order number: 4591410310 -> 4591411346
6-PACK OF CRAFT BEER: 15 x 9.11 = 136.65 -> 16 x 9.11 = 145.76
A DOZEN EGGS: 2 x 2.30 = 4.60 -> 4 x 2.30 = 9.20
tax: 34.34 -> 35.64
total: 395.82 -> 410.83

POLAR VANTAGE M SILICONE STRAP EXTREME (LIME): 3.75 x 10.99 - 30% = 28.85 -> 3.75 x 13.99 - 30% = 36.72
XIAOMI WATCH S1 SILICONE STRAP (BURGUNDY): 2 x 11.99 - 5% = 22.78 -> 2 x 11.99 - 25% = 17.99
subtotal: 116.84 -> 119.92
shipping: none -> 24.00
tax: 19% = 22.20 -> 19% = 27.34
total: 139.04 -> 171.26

****************

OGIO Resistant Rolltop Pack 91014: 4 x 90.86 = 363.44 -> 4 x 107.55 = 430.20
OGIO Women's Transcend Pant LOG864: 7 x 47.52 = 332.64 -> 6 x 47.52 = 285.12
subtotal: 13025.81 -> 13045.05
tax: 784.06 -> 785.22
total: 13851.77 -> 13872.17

****************

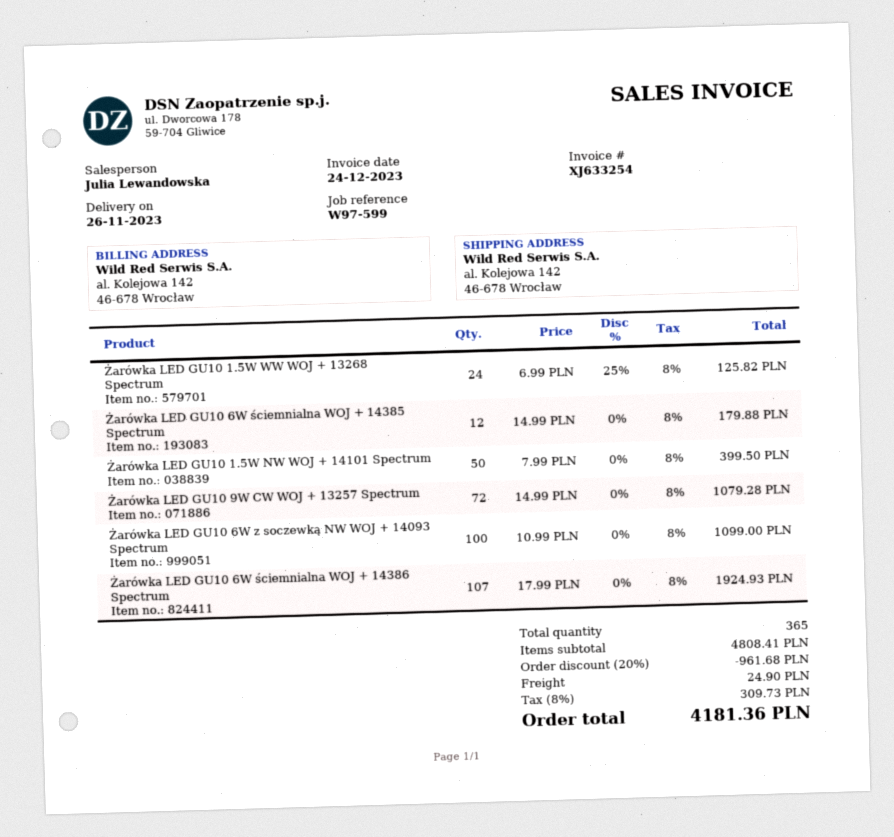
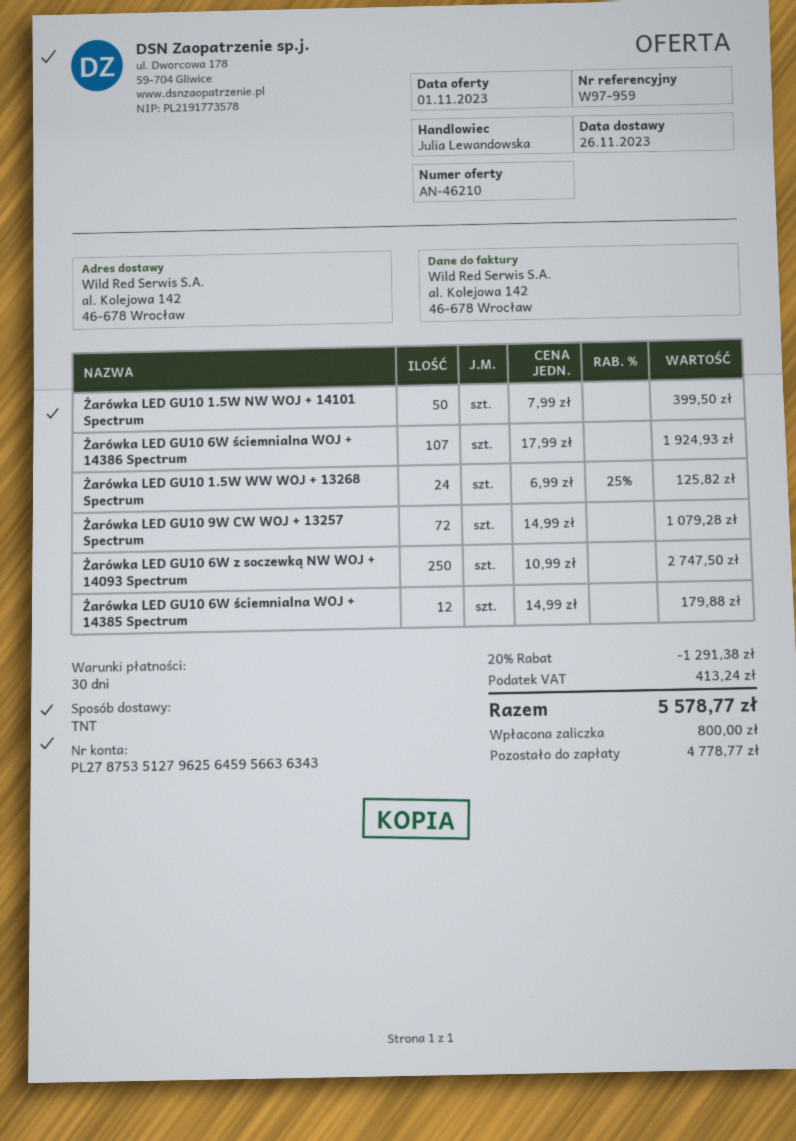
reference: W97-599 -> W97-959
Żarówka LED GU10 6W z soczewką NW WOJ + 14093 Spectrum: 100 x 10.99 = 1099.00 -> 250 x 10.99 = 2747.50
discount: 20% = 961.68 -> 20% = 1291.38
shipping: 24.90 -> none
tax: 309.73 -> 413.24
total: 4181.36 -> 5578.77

****************

## Task prompt
The response should hold exactly the lines starting at the line with "shipping: none -> 24.00" and ending at the line with "total: 139.04 -> 171.26", and no other line of the material above.

## Response
shipping: none -> 24.00
tax: 19% = 22.20 -> 19% = 27.34
total: 139.04 -> 171.26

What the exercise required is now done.